Tous les biens meubles et immeubles sont susceptibles d'être apportés à une SARL, dès lors qu'il est possible de les évaluer.

L'apport peut s'effectuer soit en pleine propriété, soit en nue-propriété, soit en usufruit, soit en jouissance seulement.

Apport en nature d'un bien en usufruit ou en nue-propriété à une SARL

Un apport peut parfaitement être réalisé en usufruit ou en nue-propriété. Mais il présente alors quelques particularités :

  • l'apport d'un bien en usufruit donne uniquement le droit à la SARL d'en percevoir les revenus. Par exemple, elle pourra l'utiliser pour son propre usage ou le donner en location et en percevoir les loyers mais elle ne pourra pas le vendre. Il en va autrement s'il s'agit de titres faisant partie d'un portefeuille de valeurs mobilières, à condition d'employer le prix de cession à l'achat d'autres titres,
  • l'apport d'un bien en nue-propriété ne donne pas le droit à la SARL d'utiliser le bien ou d'en percevoir les revenus. Elle ne deviendra pleinement propriétaire du bien qu'au moment de l'extinction de l'usufruit.

Enfin, il faut savoir que l'apport d'un bien en usufruit est nécessairement temporaire. Si l'apporteur est propriétaire du bien apporté en usufruit, la loi fixe la durée maximale de l'usufruit à 30 ans.

S'il est lui-même l'usufruitier du bien, il ne peut transmettre ce bien à la SARL que durant la durée dont il dispose lui-même. En outre, si l'usufruit est en viager, il s'éteint avec le décès de l'apporteur usufruitier.

L'apporteur conserve néanmoins la qualité d'associé lorsque l'usufruit s'éteint avant que la SARL n'atteigne son terme.

Apport en nature d'un bien indivis

Soit un indivisaire apporte sa quote-part indivise.
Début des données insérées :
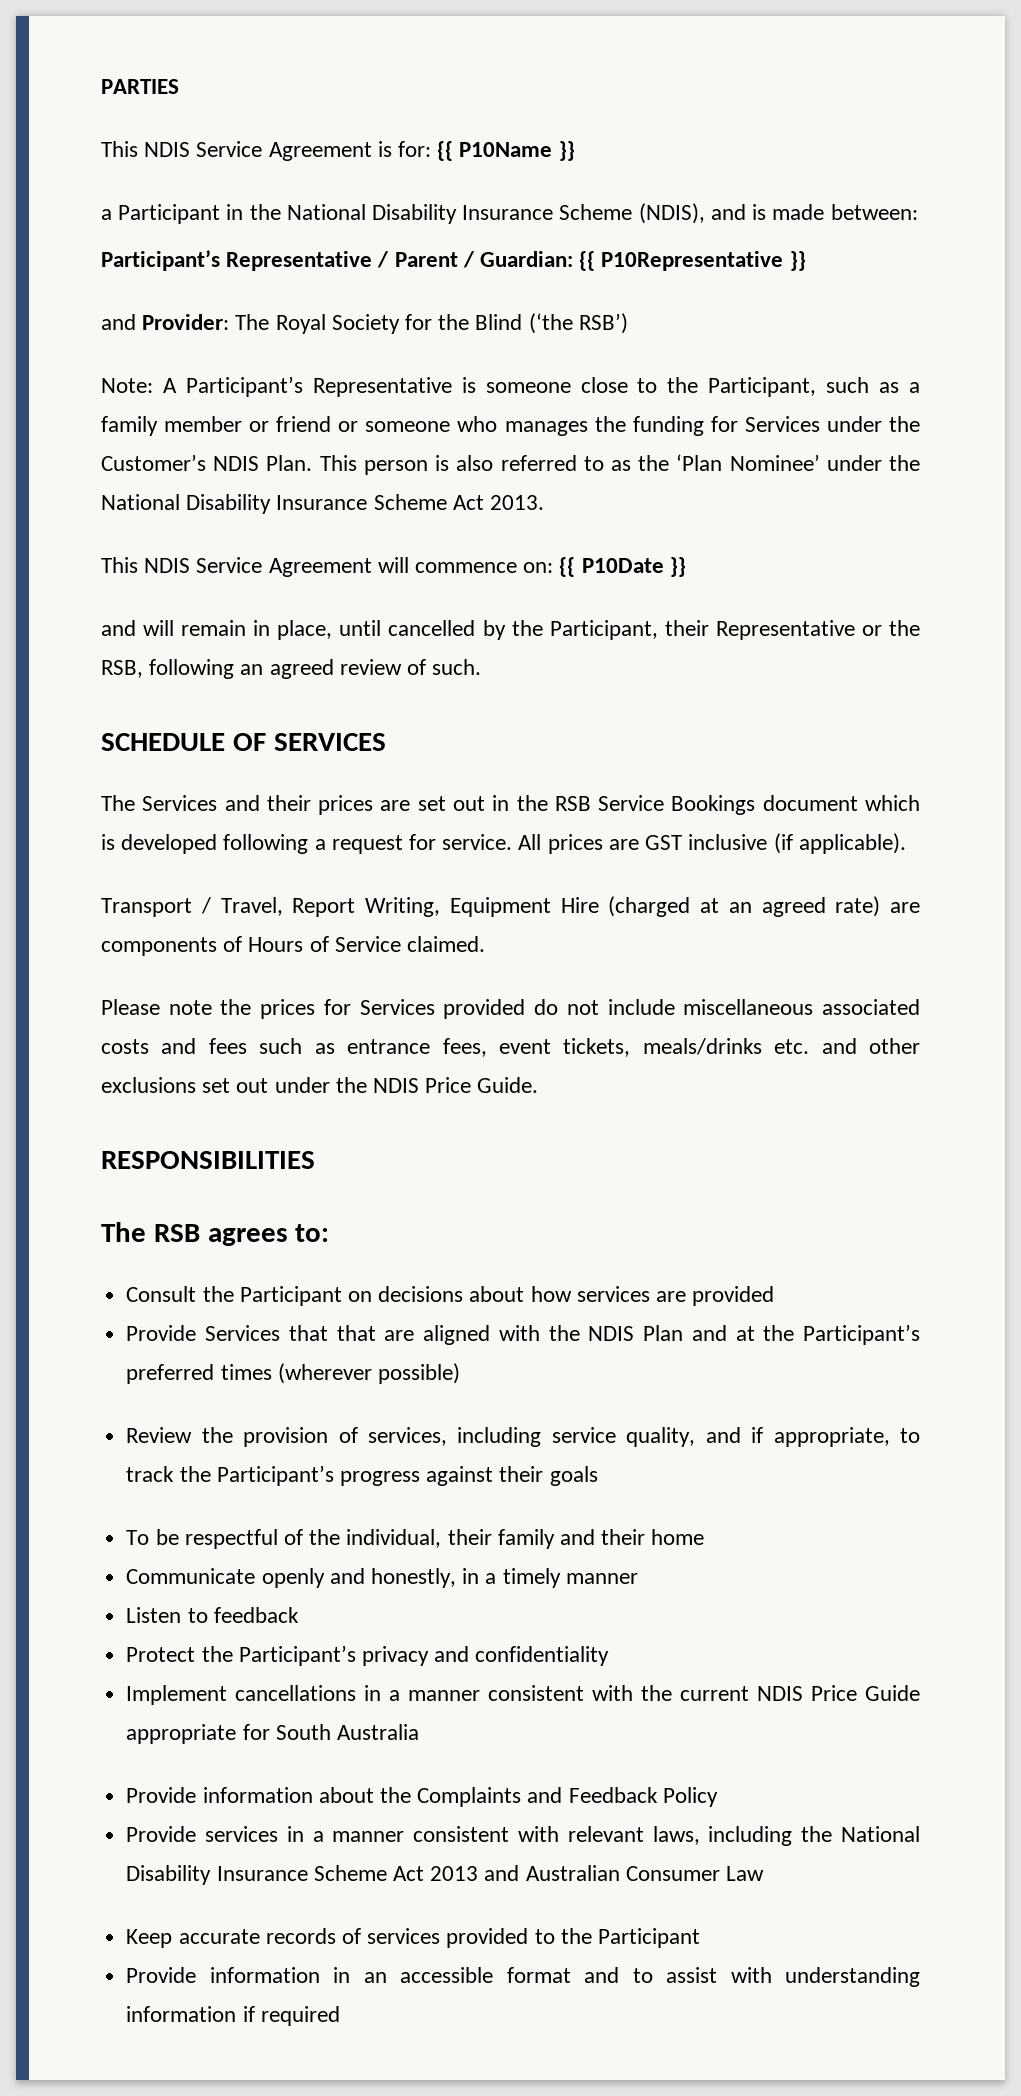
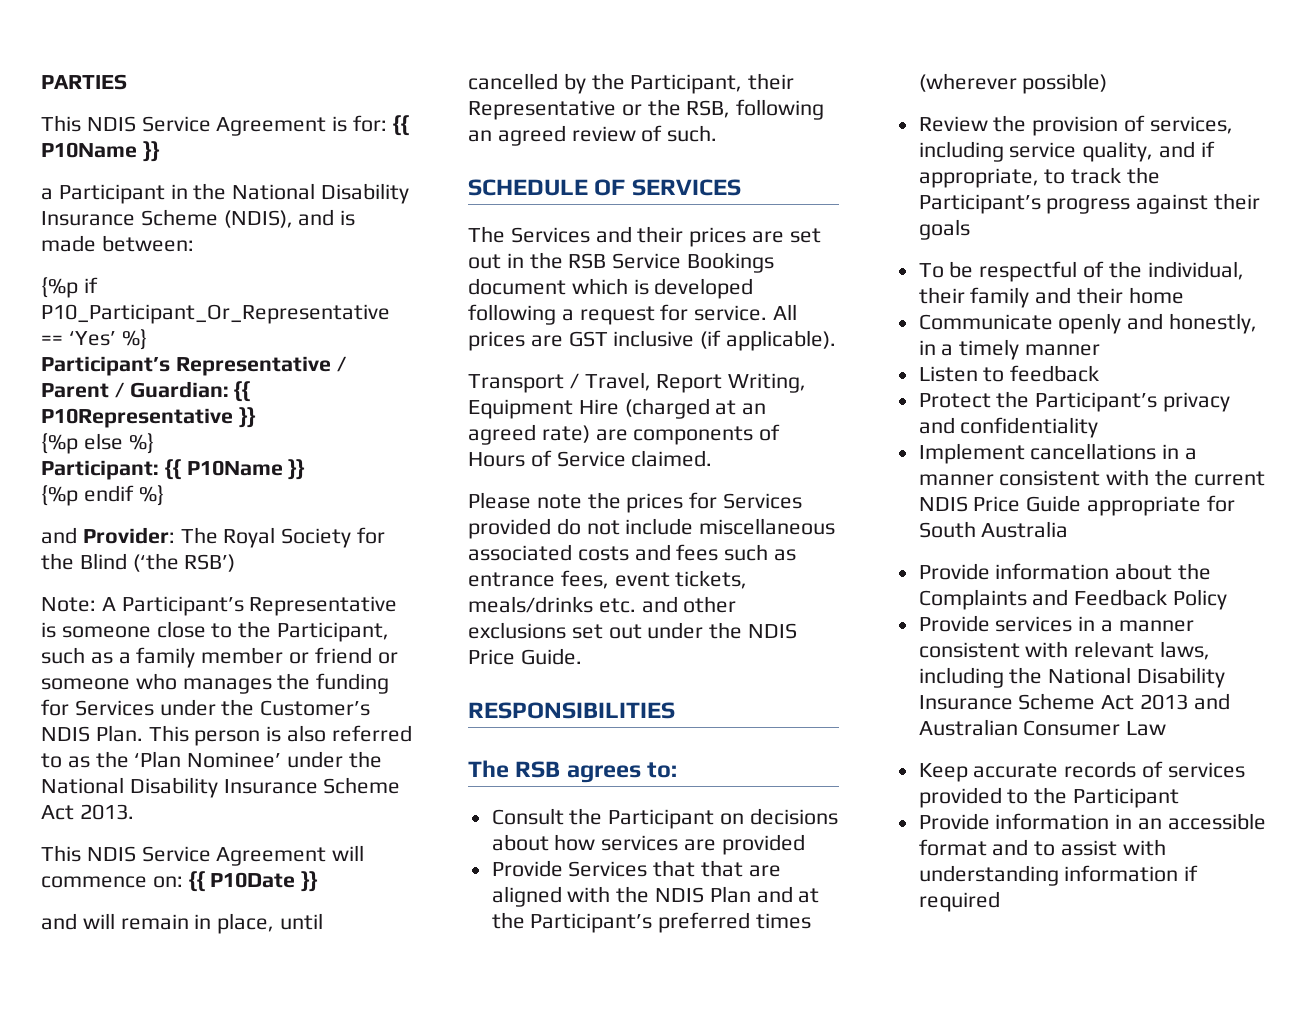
+ {%p if P10_Participant_Or_Representative == ‘Yes’ %}
+ {%p else %}
+ Participant: {{ P10Name }}
+ {%p endif %}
Même si ce n'est pas exigé, il est conseillé d'obtenir le consentement des autres indivisaires pour éviter les contentieux lors du partage de l'indivision.

Soit les parts attribuées en contrepartie de l'apport sont partagées à proportion des droits respectifs des indivisaires. Chaque indivisaire devient personnellement associé. Dans ce cas, l'indivision cesse et un partage de fait intervient. Un droit de partage devra être versé au Trésor public.

Soit les parts restent indivises. La qualité d'associé est alors reconnue à chaque indivisaire mais ils devront désigner un représentant pour exercer les droits attachés aux parts.

Apport en nature d'un bien supportant des charges financières

Il est possible d'apporter un bien supportant un passif, par exemple un immeuble dont l'emprunt n'est pas totalement remboursé avec transfert de la charge de l'emprunt à la SARL.

L'apport correspond en réalité à la valeur nette de l'immeuble (actif-passif). Si le passif est supérieur à la valeur brute du bien, l'apport est considéré comme fictif et encourt la nullité.

Évaluation des apports en nature

Pour éviter une évaluation erronée des apports en nature effectués à une SARL, la loi rend possible l'intervention d'un commissaire aux apports, chargé d'établir un rapport sur l'évaluation des apports en nature.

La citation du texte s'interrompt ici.